### EXERCISE PROMPT:
Your answer should consist solely of the lines from the one containing "ordered by: Tyler Park -> Carolyn Roberts" through the end of the entries below, duplicated exactly.

### Stored data entries:
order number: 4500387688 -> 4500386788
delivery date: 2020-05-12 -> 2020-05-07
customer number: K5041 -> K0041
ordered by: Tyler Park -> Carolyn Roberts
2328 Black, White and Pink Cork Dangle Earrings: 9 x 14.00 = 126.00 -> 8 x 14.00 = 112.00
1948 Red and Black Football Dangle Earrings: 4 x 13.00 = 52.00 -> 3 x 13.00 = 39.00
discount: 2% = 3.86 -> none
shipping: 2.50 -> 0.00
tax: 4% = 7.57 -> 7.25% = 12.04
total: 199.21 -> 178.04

### REPLY:
ordered by: Tyler Park -> Carolyn Roberts
2328 Black, White and Pink Cork Dangle Earrings: 9 x 14.00 = 126.00 -> 8 x 14.00 = 112.00
1948 Red and Black Football Dangle Earrings: 4 x 13.00 = 52.00 -> 3 x 13.00 = 39.00
discount: 2% = 3.86 -> none
shipping: 2.50 -> 0.00
tax: 4% = 7.57 -> 7.25% = 12.04
total: 199.21 -> 178.04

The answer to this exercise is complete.